Stored items
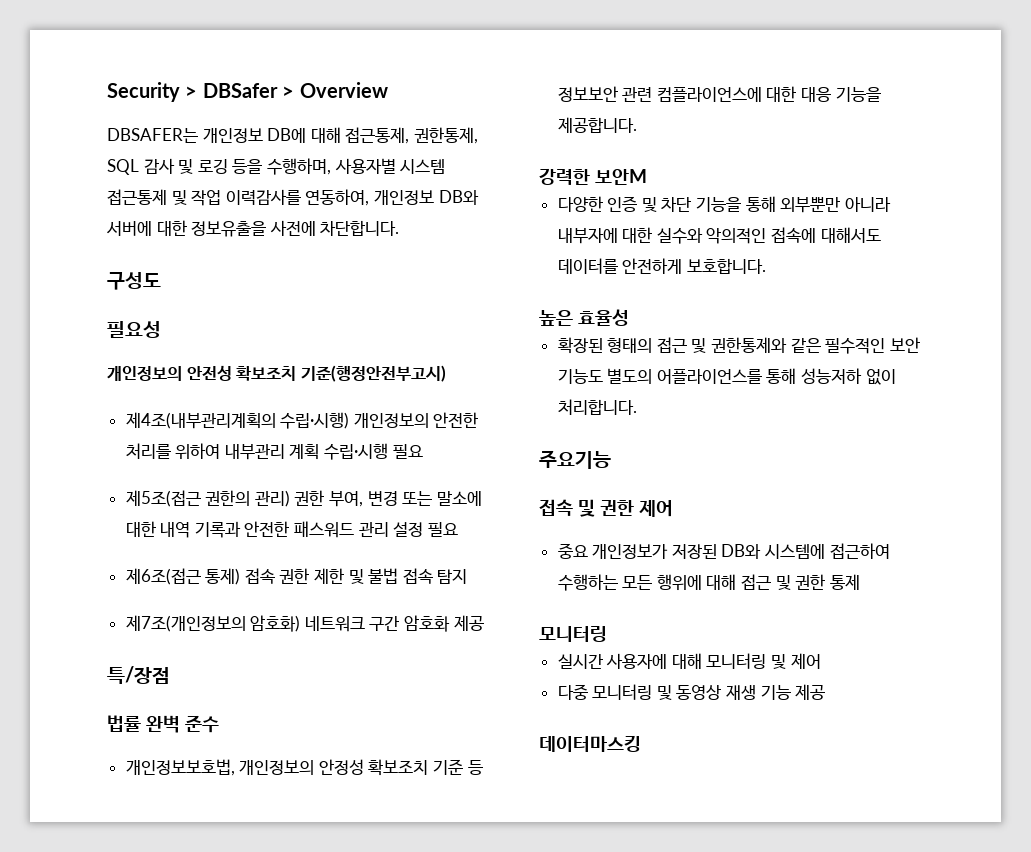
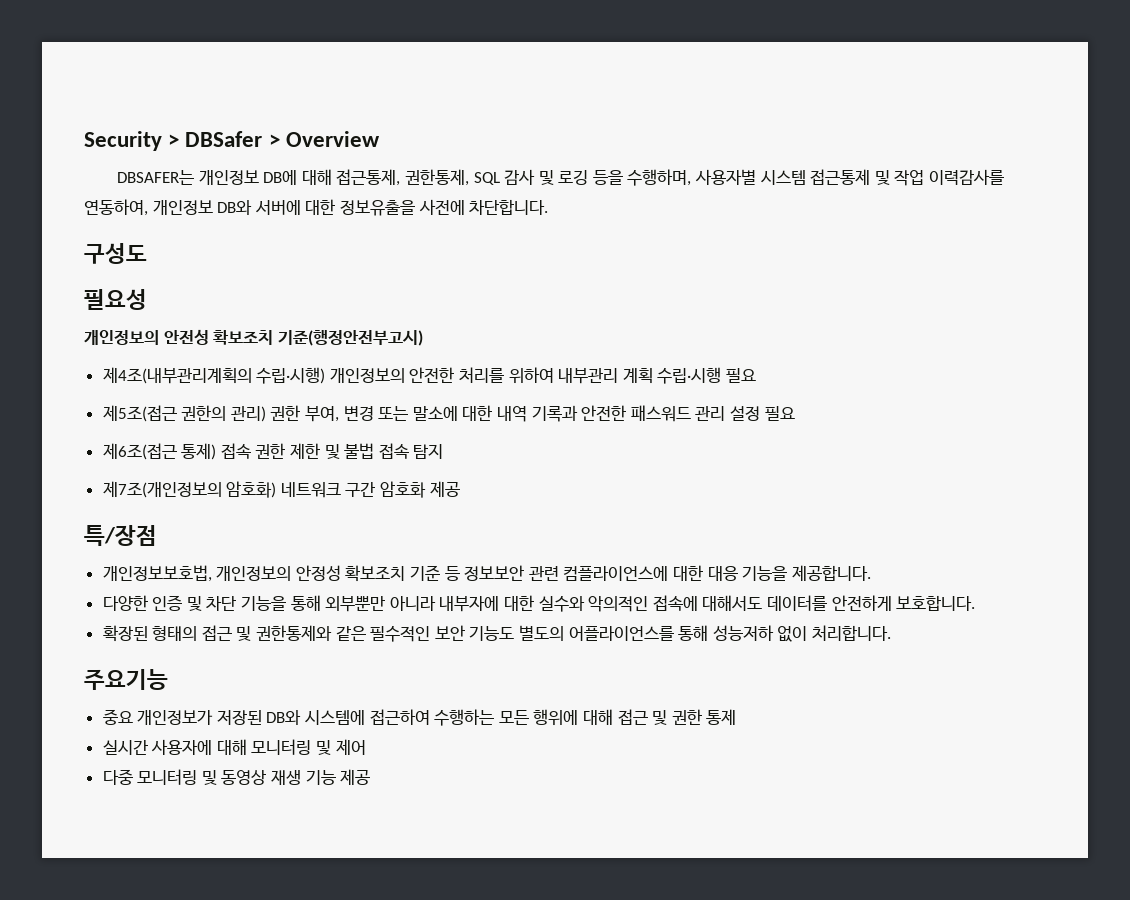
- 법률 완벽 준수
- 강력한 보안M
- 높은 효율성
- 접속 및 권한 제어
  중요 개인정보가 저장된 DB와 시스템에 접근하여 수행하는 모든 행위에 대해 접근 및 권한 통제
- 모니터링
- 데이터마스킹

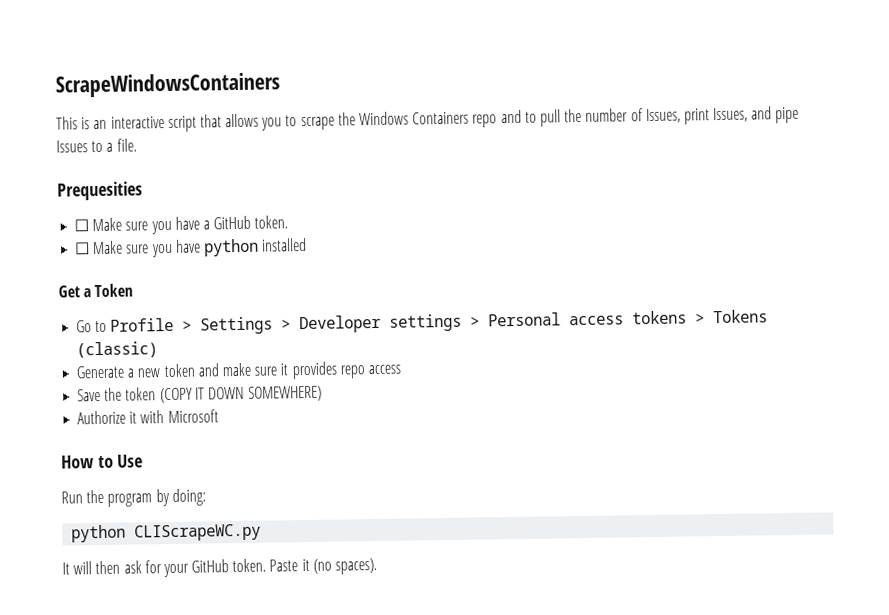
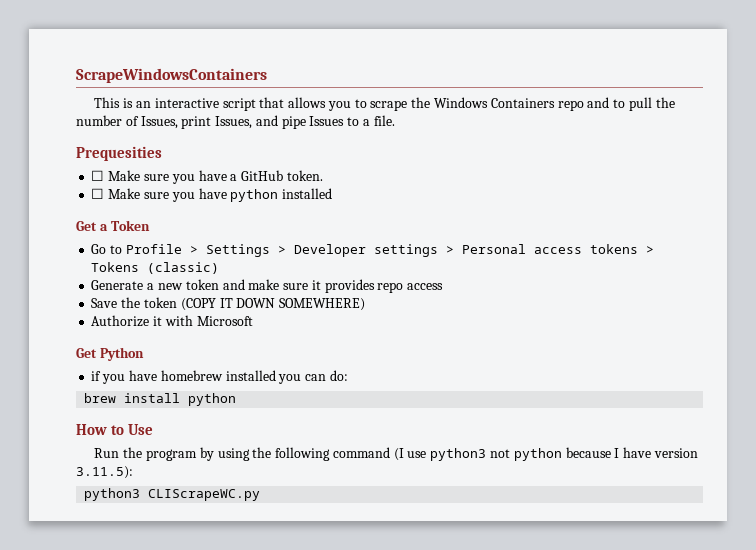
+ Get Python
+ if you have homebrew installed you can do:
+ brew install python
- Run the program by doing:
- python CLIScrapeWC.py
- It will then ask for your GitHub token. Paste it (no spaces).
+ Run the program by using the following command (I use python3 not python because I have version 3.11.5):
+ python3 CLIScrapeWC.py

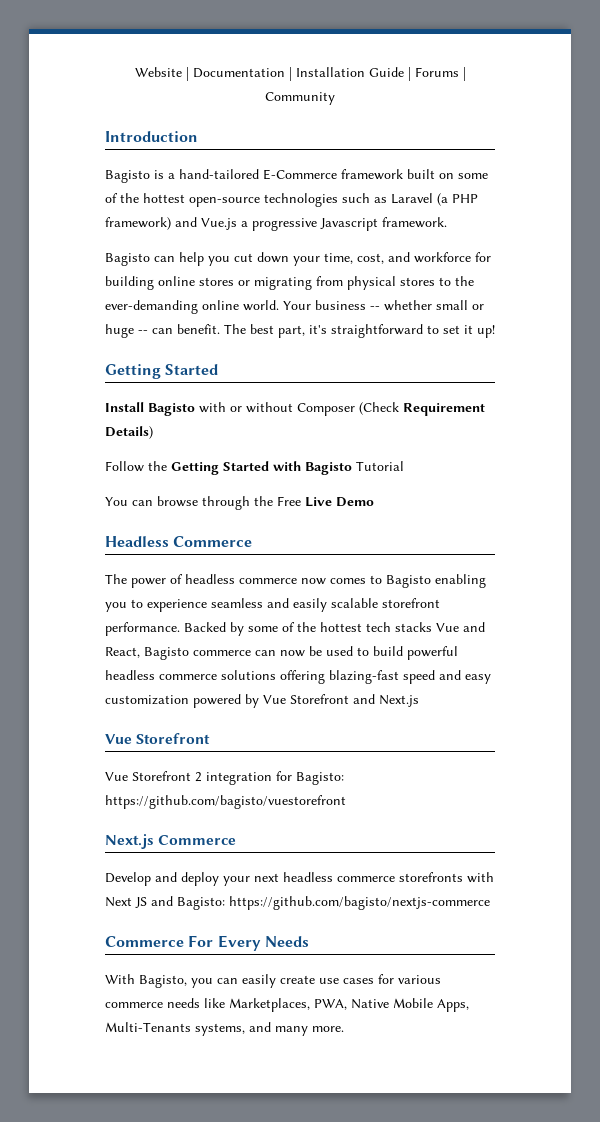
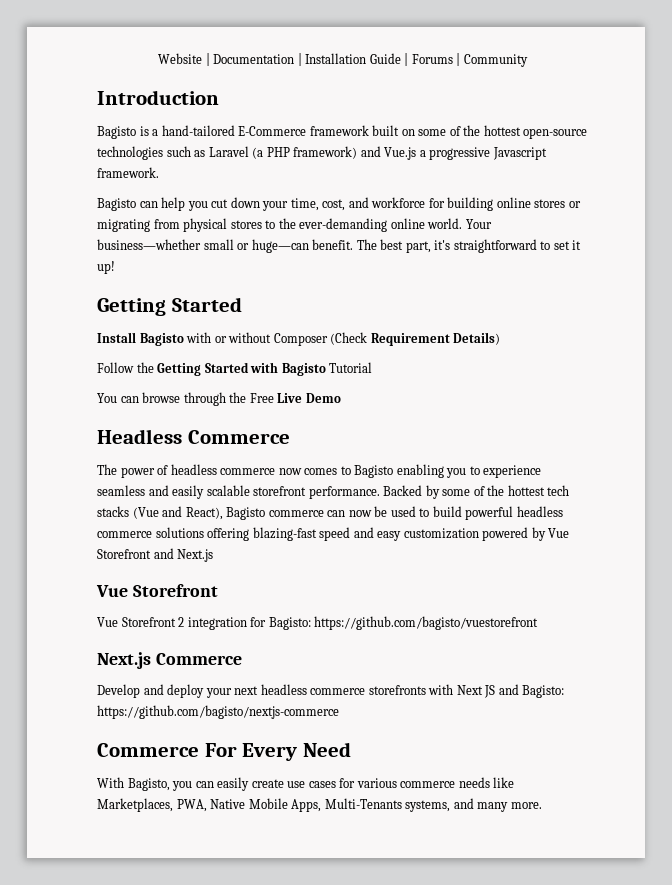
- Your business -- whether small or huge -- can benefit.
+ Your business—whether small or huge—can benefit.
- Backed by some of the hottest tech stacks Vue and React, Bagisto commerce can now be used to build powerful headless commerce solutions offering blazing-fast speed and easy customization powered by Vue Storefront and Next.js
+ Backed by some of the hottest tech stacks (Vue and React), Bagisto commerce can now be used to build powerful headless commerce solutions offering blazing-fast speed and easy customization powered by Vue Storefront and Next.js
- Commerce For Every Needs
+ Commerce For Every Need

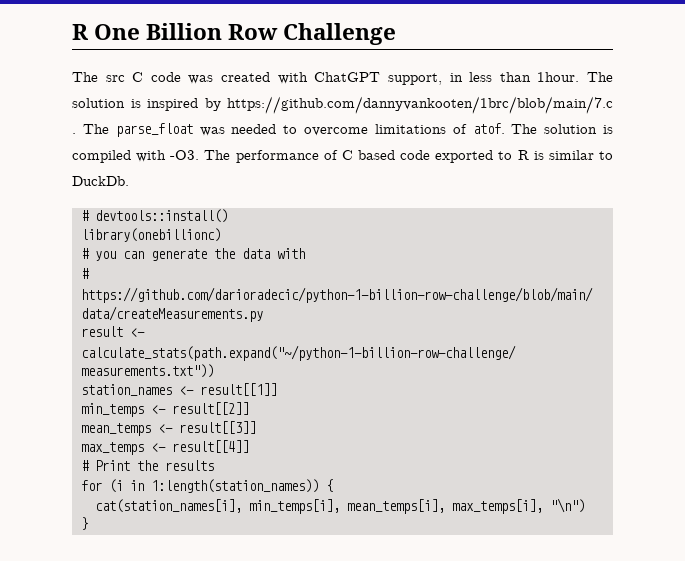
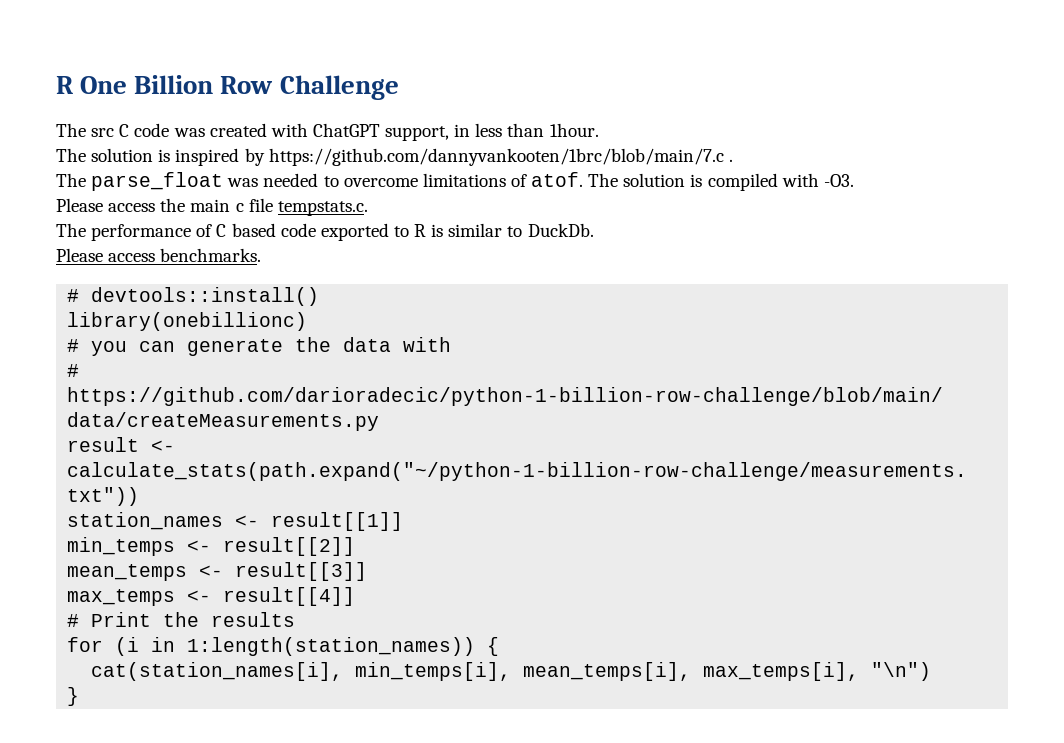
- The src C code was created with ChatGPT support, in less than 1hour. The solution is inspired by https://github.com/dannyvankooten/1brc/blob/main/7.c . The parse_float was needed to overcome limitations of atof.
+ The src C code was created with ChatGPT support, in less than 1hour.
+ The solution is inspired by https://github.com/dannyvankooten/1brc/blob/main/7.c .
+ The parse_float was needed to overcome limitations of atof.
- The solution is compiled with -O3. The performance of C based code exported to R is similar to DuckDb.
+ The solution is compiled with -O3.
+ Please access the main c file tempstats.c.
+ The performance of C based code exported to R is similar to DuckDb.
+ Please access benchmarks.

**ASSIGNMENT:**
In the entries above, find each line that has the word "access". Copy it.

**REPLY:**
+ Please access the main c file tempstats.c.
+ Please access benchmarks.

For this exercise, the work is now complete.